Потери русских составили семнадцать офицеров и немногим более трехсот нижних чинов, включая раненых. Все участники штурма получили заслуженные награды – чины и ордена, или же специально учрежденные серебряные медали «За труды и храбрость при взятии Гянджи».
Захваченную Гянджу переименовали в честь супруги государя и теперь она стала называться Елизаветполь. Само ханство было упразднено, его территория под именем Елизаветпольского округа вошла в состав Российской империи. В городе учредили комендантское управление, при котором вся военная и гражданская власть сосредоточилась в руках коменданта.
…Довольно скоро ученик полкового цирюльника Павлов оставил позади лабиринт узких переулков, стиснутых глухими глинобитными заборами, и увидел широкую улицу, на которой вполне бы могли разминуться груженый караван верблюдов и всадник при полном вооружении.
– Тебе чего?
В штаб 17-го Егерского полка часовые пропустили Мишку беспрепятственно. И теперь он стоял, вытянувшись во фрунт, перед поручиком Васильевым, исполнявшим сегодня обязанности дежурного адъютанта.
– Бумаги лазаретные для его высокоблагородия майора Котляревского!

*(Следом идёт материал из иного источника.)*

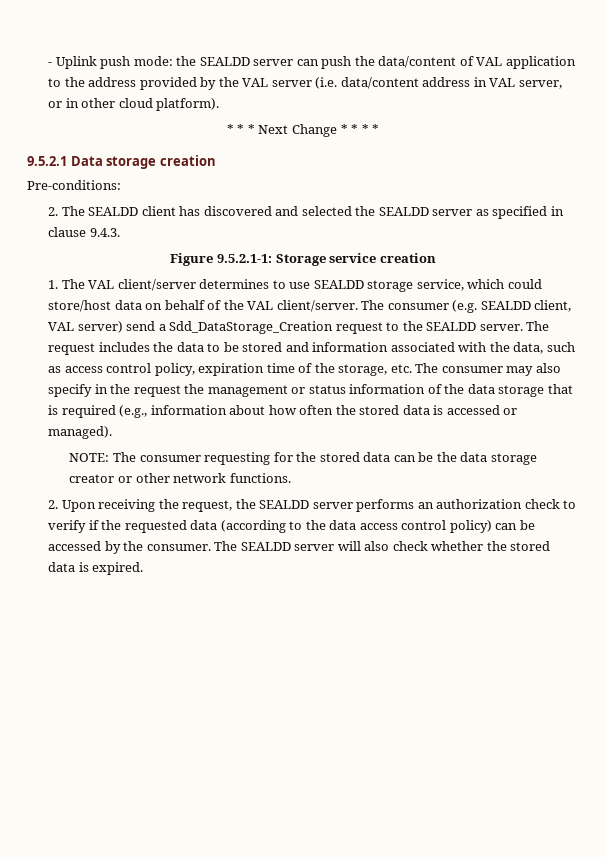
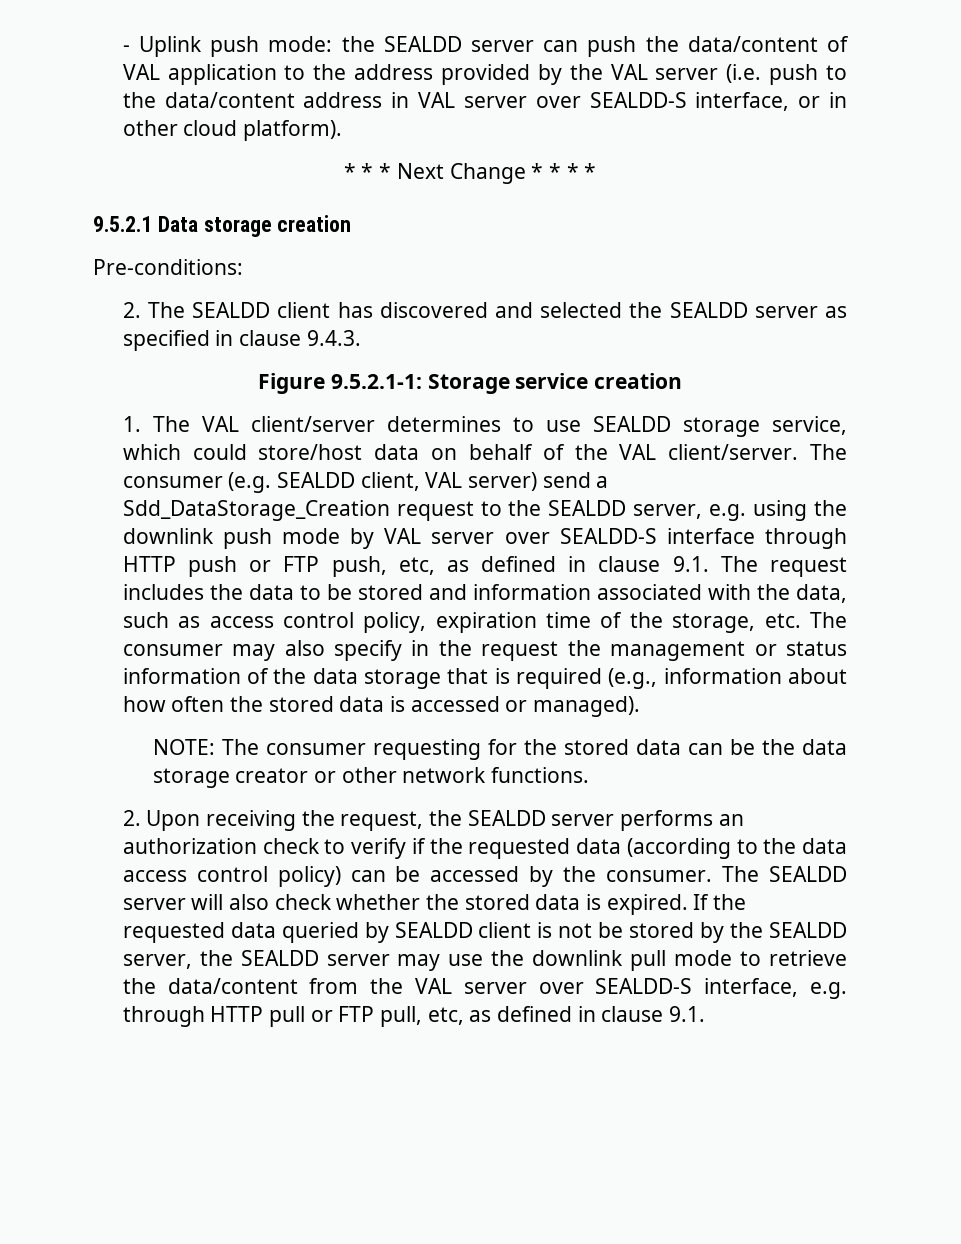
- - Uplink push mode: the SEALDD server can push the data/content of VAL application to the address provided by the VAL server (i.e. data/content address in VAL server, or in other cloud platform).
+ - Uplink push mode: the SEALDD server can push the data/content of VAL application to the address provided by the VAL server (i.e. push to the data/content address in VAL server over SEALDD-S interface, or in other cloud platform).
- The consumer (e.g. SEALDD client, VAL server) send a Sdd_DataStorage_Creation request to the SEALDD server. The request includes the data to be stored and information associated with the data, such as access control policy, expiration time of the storage, etc. The consumer may also specify in the request the management or status information of the data storage that is required (e.g., information about how often the stored data is accessed or managed).
+ The consumer (e.g. SEALDD client, VAL server) send a Sdd_DataStorage_Creation request to the SEALDD server, e.g. using the downlink push mode by VAL server over SEALDD-S interface through HTTP push or FTP push, etc, as defined in clause 9.1. The request includes the data to be stored and information associated with the data, such as access control policy, expiration time of the storage, etc. The consumer may also specify in the request the management or status information of the data storage that is required (e.g., information about how often the stored data is accessed or managed).
+ If the requested data queried by SEALDD client is not be stored by the SEALDD server, the SEALDD server may use the downlink pull mode to retrieve the data/content from the VAL server over SEALDD-S interface, e.g. through HTTP pull or FTP pull, etc, as defined in clause 9.1.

– Давай сюда, – офицер принял от посыльного толстую книгу и четвертушку бумаги с запиской, которые передал старый полковой цирюльник.
– Обожди…
Васильев поднялся из-за стола и вышел в соседнюю комнату. Спустя короткое время он вернулся, однако дверь оставил чуть-чуть приоткрытой – да так, что не только он сам, но и Мишка вполне мог услышать и даже увидеть кое-что из происходящего за стеной.
– Стой здесь. Отнесешь ответ Ивану Карловичу.
…Судя по голосам, за дверью совещались двое: шеф 17-го Егерского полка пятидесятилетний Павел Михайлович Карягин и заместитель командира полка Котляревский, исполнявший в последние дни всю штабную работу.
– Поручите еще раз проверить, исправно ли подкованы лошади.
Полковник Карягин, поседевший в боях, но достаточно крепкий и энергичный мужчина, начал службу рядовым в Бутырском пехотном полку. Под командой блистательного Румянцева он принял участие еще в Первой турецкой войне и, как было написано в аттестации, «с этого времени уже не выходил из-под огня неприятеля».
Шефство было на Карягина возложено два года назад, после нескольких лет командования полком, так что по именам и фамилиям знал он не только почти всех своих унтер-офицеров, но и большинство солдат. В обязанности шефа входил общий надзор за управлением полка и за его хозяйством – как правило, шеф исполнял обязанности командира, если находился при полку, а командир становился его замом. Первый батальон или эскадрон полка назывался по имени шефа, а последний – по имени командира. Разумеется, при отсутствии шефа руководил полком сам командир, но за недостатки в полку все равно отвечали они оба. Мнение шефа учитывалось при назначении на должности полковых офицеров, он обычно достаточно много общался с ними, вникал в бытовые вопросы и жалобы. Если в полку находились и его шеф, и командир, то командовал шеф как старший по должности, а полковой командир возглавлял один из батальонов – по обыкновению, третий, в котором и числился.